The good news is that about half the churches said giving was flat or up since the doors closed. More troubling: Almost half said they were just getting by, or in financial trouble, before the pandemic. Almost half the churches report their giving these last few months is down.

One in four, saying income is down significantly.This problem confirms the National Study of Congregations’ Economic Practices (’14-’17), published by the Lake Institute on Faith and Giving:

  • 58% of churches spent more each year than they took in.
  • 39% report not having enough in reserve to cover expenses for three months.
  • 49% of the money is spent on staff.

Compounding the financial problems is the fact that so many churches have done so little to stay connected with their members and communities during the pandemic. A silver lining: It will take a much more involved membership to keep many churches alive. This may be exactly what The Post Covid Church needs to regain its long-held position of influence in a culture that’s never needed us more.

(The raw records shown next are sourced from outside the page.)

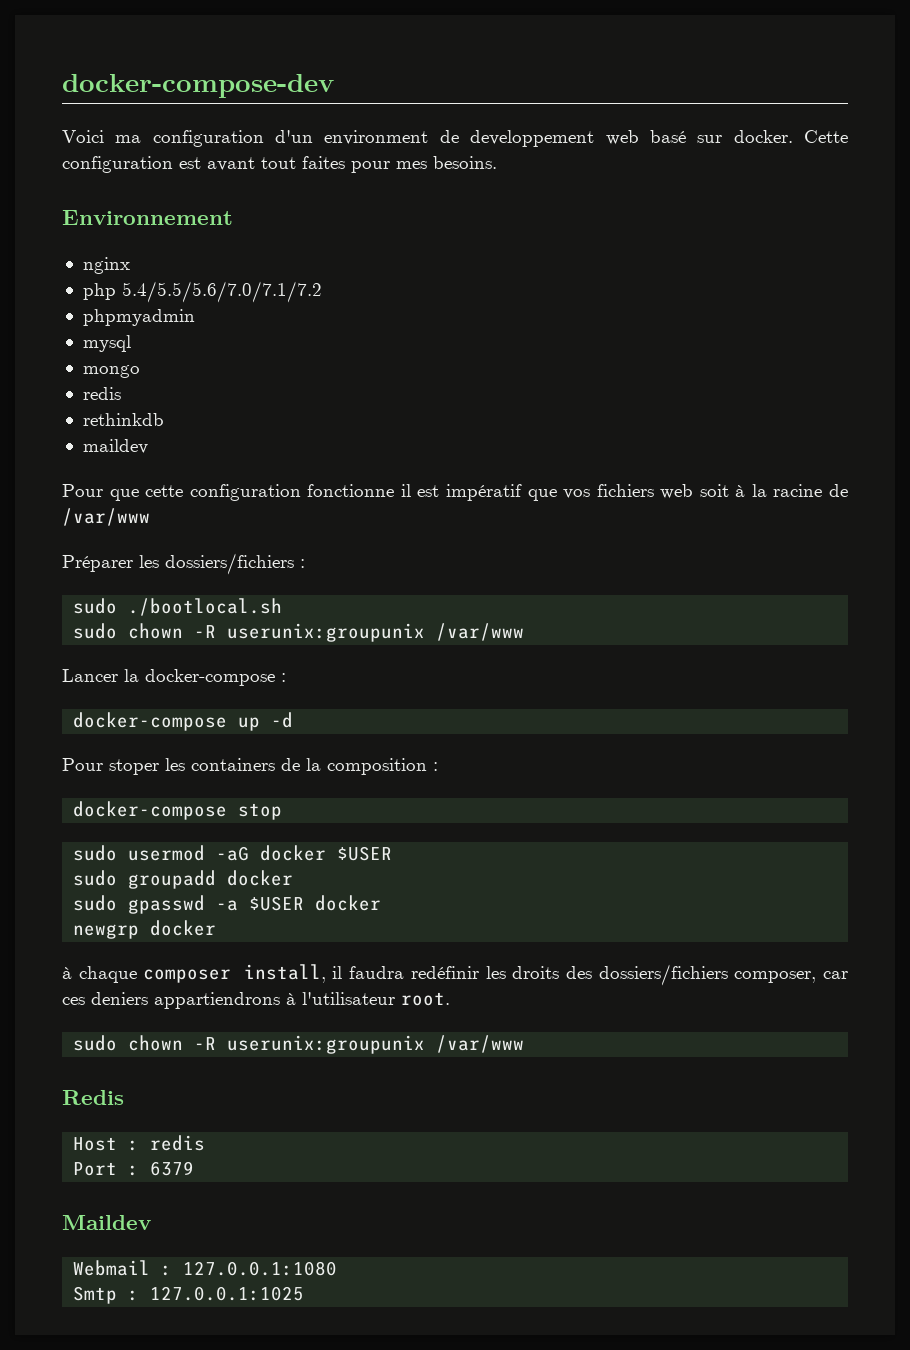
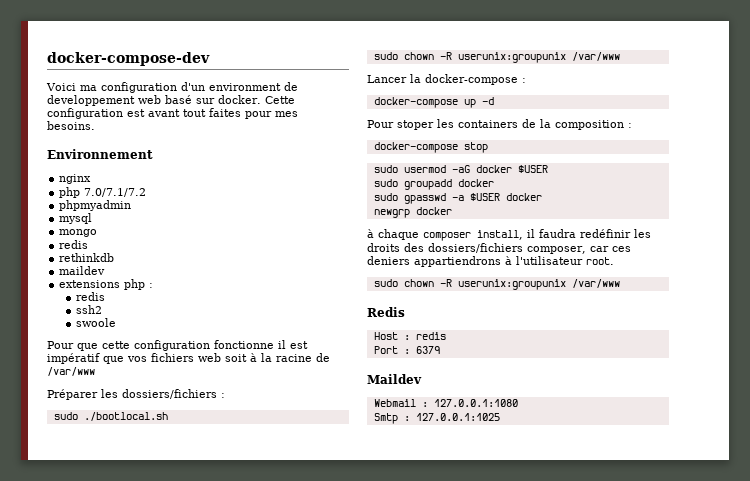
[121,281,322,303] 5.4/5.5/5.6/7.0/7.1/7.2 -> [84,188,147,197] 7.0/7.1/7.2
(148, 446) none -> [59,279,154,290] [75,292,105,301] [75,305,102,314] [75,318,116,327] // extensions php : // redis // ssh2 // swoole

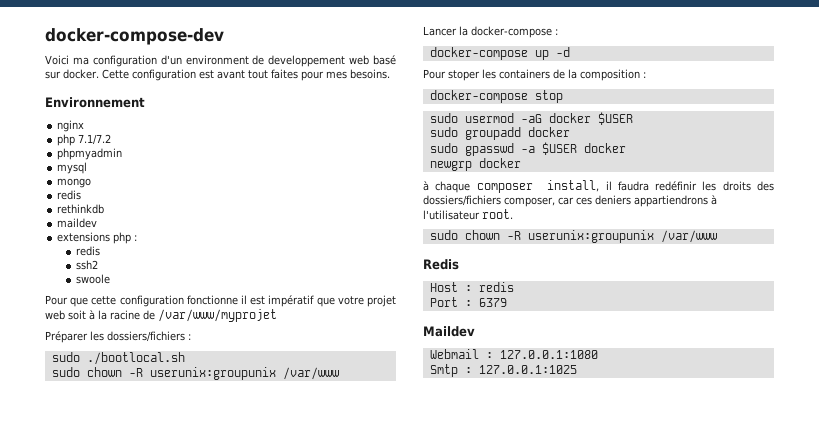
[84,188,147,197] 7.0/7.1/7.2 -> [78,134,112,145] 7.1/7.2
[127,353,194,362] vos fichiers -> [337,295,396,307] votre projet
[47,367,95,376] /var/www -> [158,309,277,322] /var/www/myprojet

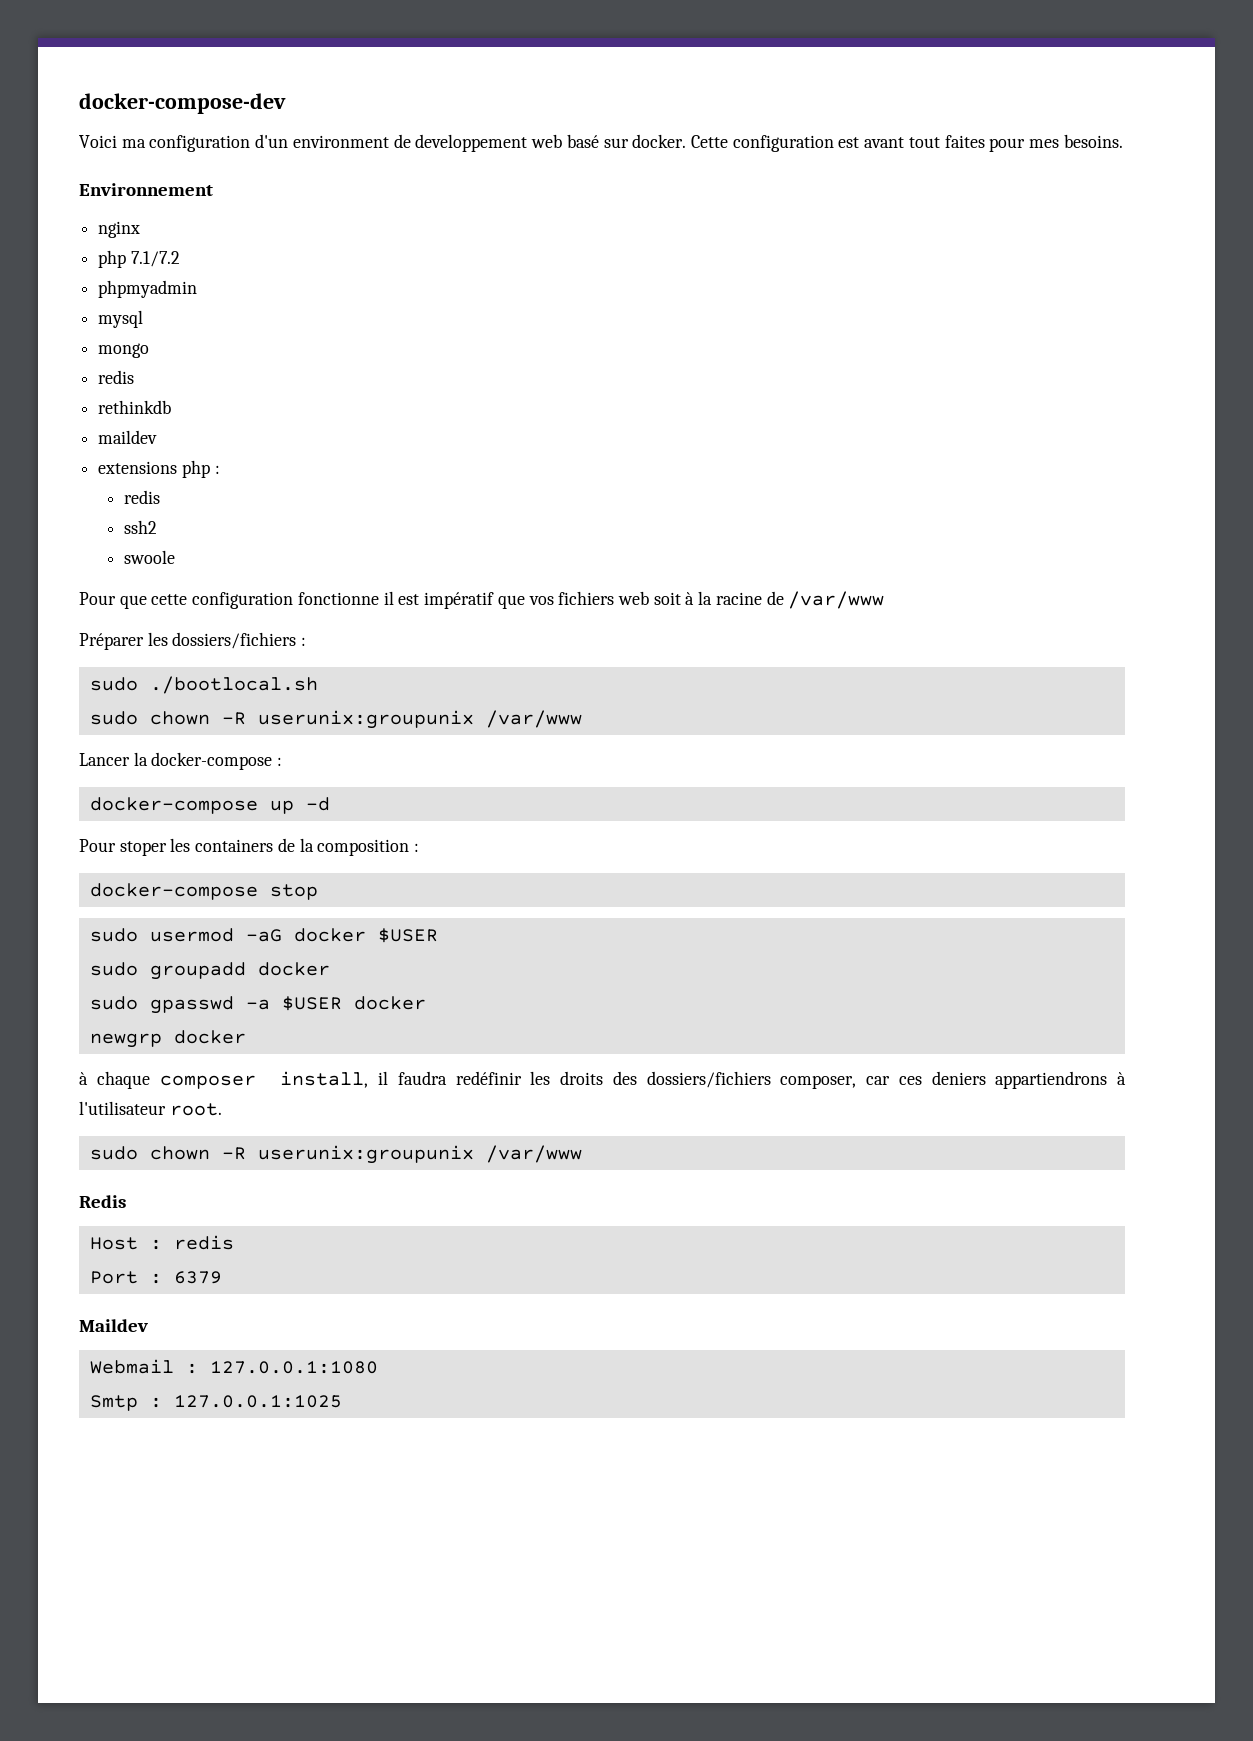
[337,295,396,307] votre projet -> [528,591,615,605] vos fichiers
[158,309,277,322] /var/www/myprojet -> [788,591,885,609] /var/www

The Financial Crunch: Unleashing Potential

While guessing the pandemic’s economic impact on churches is as fruitless as almost all other recent predictions, we know it will be major. If not catastrophic. That’s why the sharpest leaders are already well into re-thinking not just their budgets, but the entire church organization. This may even be the time when—-hold on now—- the professional church employees truly reach out, identify and embrace the skills sitting unused in the pews.

“It’s time to rethink everything, including staff. Blend a marketplace ministry mentality and take down the walls.”

Tim Philpot

Tim Philpot, a retired Kentucky family court circuit judge and ministry leader, feels the pandemic is a wake up call. He now lives in Loxley, Al. and recently joked with a pastor who was about to launch a building campaign that this crisis just saved the man’s church three-million dollars. “Church is people, not a building”.

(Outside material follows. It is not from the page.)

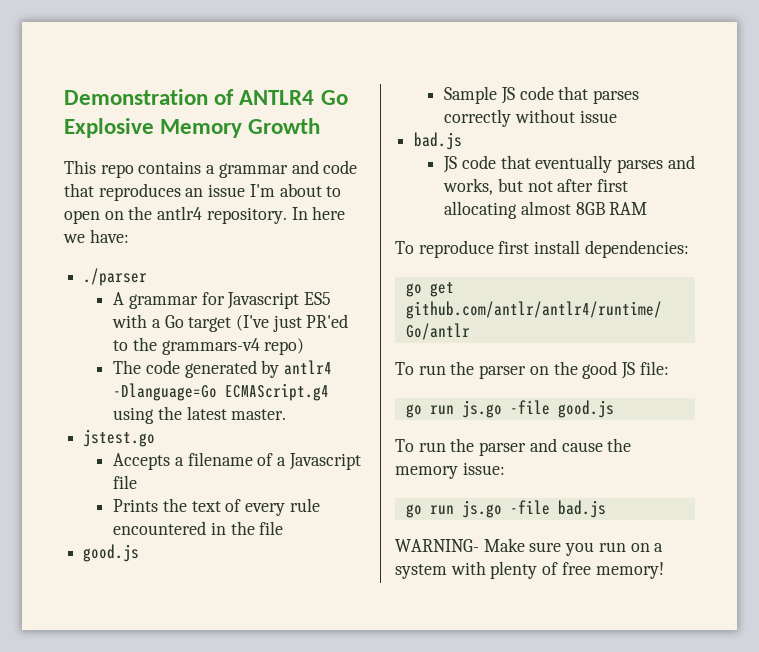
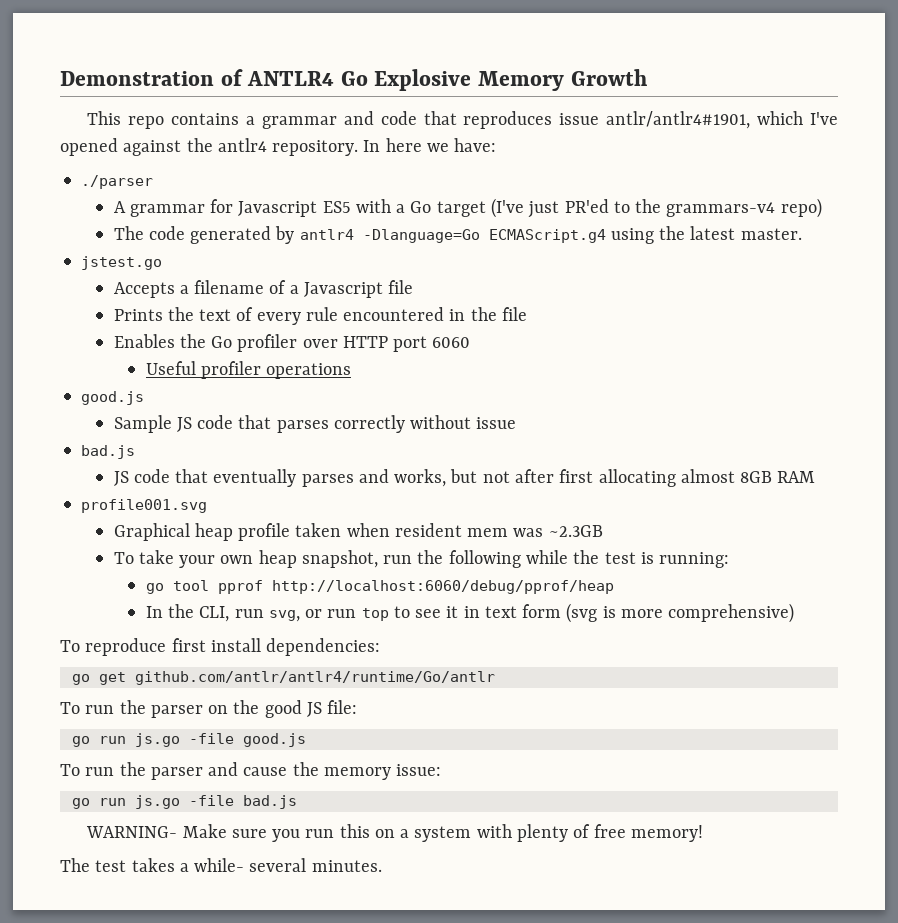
[185,183,342,197] [64,210,124,224] an issue I'm about to open on -> [559,111,839,129] [60,138,182,156] issue antlr/antlr4#1901, which I've opened against
(284, 528) none -> [113,334,471,352] [145,361,352,379] // Enables the Go profiler over HTTP port 6060 // Useful profiler operations
(648, 208) none -> [81,499,208,513] [113,523,603,541] [113,550,730,568] [145,580,614,594] [145,603,795,623] // profile001.svg // Graphical heap profile taken when resident mem was ~2.3GB // To take your own heap snapshot, run the following while the test is running: // go tool pprof http://localhost:6060/debug/pprof/heap // In the CLI, run svg, or run top to see it in text form (svg is more comprehensive)
(626, 547) none -> [339,824,370,838] this
(664, 570) none -> [60,858,382,872] // The test takes a while- several minutes.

Philpot is the former president of CBMC International, an evangelism and discipleship group of business professionals, and currently chairs Fishhook International, an India ministry. He is a bit biased when it comes to church buildings. He and his wife Susan are small church folks; he feels a church is too big if every member doesn’t know the preacher. He’s also a big believer in small groups, meeting outside the church to grow disciples. “You’re not going to get ‘em (non-church goers) inside the building. Rather, get out into the culture.”

Taking down the walls also means the post Covid church will have fewer paid staff. It’s inevitable. It can also revitalize a congregation.

Philpot calls it “finding people on the back rows”. Far too many senior church leaders are reluctant to identify and use talent that is all around them.The common staff complaint is, “nobody volunteers”. The reality is the church professionals must be willing to let go of the wheel, empower the laity and share the spotlight.

One silver lining of this crisis—to keep the lights on, the turtle churches will have no choice. If they have any chance of surviving, they’ll have to make major cuts while embracing and encouraging members to serve. It is biblical.

The churches adjusting and hyper connecting with members and the community are already tapping this almost unlimited resource. Future posts will showcase congregations that are connecting as never before because talented church members stepped up. Ensuring the church doesn’t just survive, but thrives, means marshaling all the talent inside, and outside, the walls.